Exercise details: All that is needed is an exact copy of the lines from the beginning of the data below through the line containing "Fender Pure Vintage", minus the pictures.

Data in this exercise:
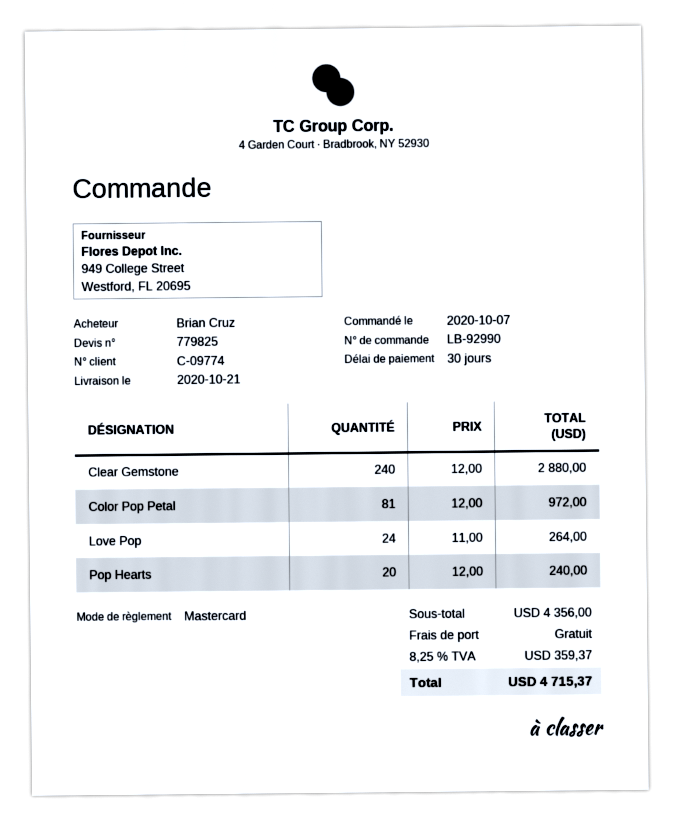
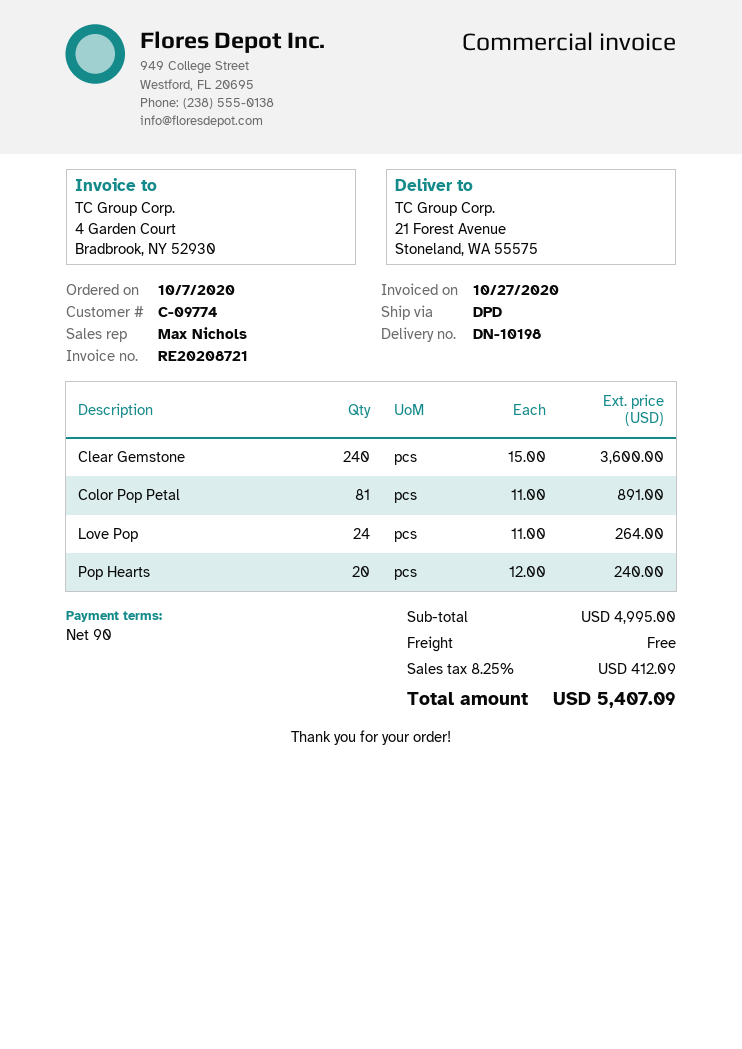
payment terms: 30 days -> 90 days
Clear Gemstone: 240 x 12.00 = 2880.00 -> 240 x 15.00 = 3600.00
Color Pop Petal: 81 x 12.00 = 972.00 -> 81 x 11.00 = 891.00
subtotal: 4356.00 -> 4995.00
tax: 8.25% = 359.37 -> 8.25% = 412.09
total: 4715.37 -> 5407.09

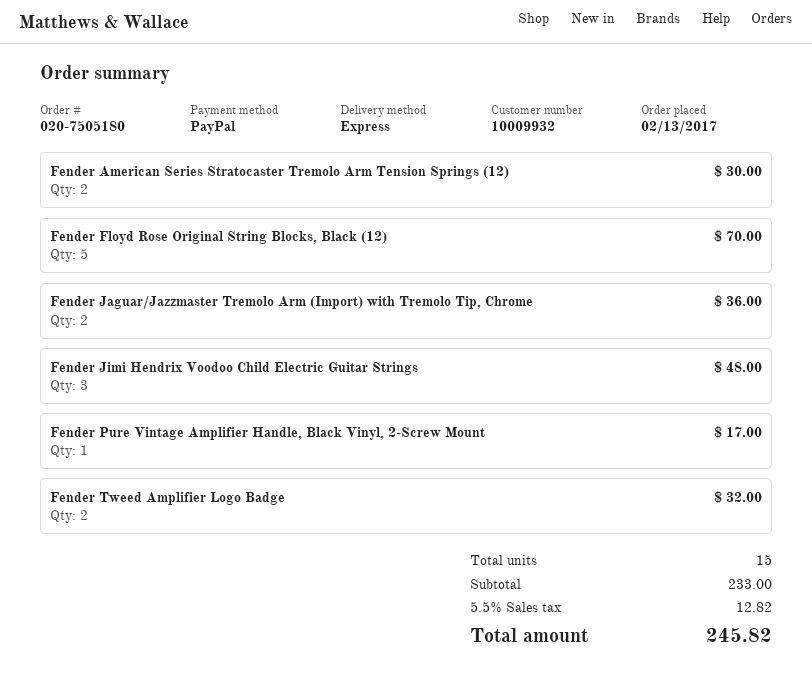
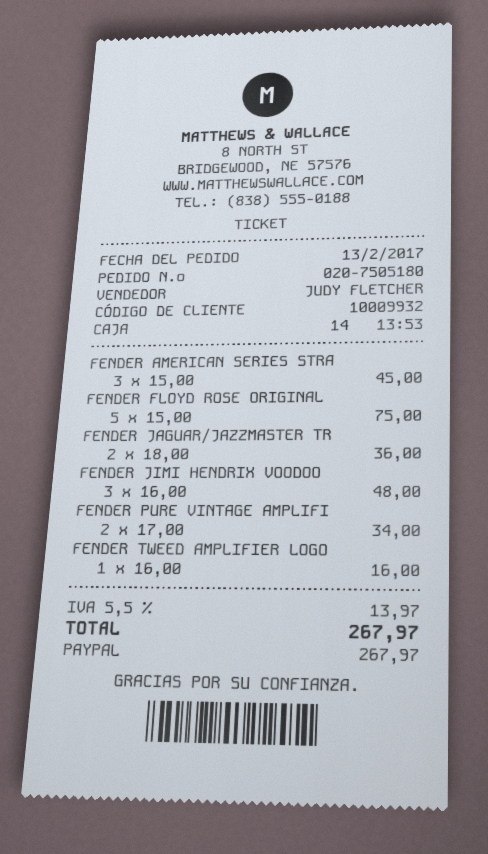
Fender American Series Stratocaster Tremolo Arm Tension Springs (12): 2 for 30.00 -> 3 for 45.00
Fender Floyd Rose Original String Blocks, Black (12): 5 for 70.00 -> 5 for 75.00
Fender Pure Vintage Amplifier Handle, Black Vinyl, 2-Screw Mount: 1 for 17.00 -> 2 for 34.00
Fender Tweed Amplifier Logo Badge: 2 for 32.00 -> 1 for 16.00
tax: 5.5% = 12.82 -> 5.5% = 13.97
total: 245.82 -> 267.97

Result:
payment terms: 30 days -> 90 days
Clear Gemstone: 240 x 12.00 = 2880.00 -> 240 x 15.00 = 3600.00
Color Pop Petal: 81 x 12.00 = 972.00 -> 81 x 11.00 = 891.00
subtotal: 4356.00 -> 4995.00
tax: 8.25% = 359.37 -> 8.25% = 412.09
total: 4715.37 -> 5407.09

Fender American Series Stratocaster Tremolo Arm Tension Springs (12): 2 for 30.00 -> 3 for 45.00
Fender Floyd Rose Original String Blocks, Black (12): 5 for 70.00 -> 5 for 75.00
Fender Pure Vintage Amplifier Handle, Black Vinyl, 2-Screw Mount: 1 for 17.00 -> 2 for 34.00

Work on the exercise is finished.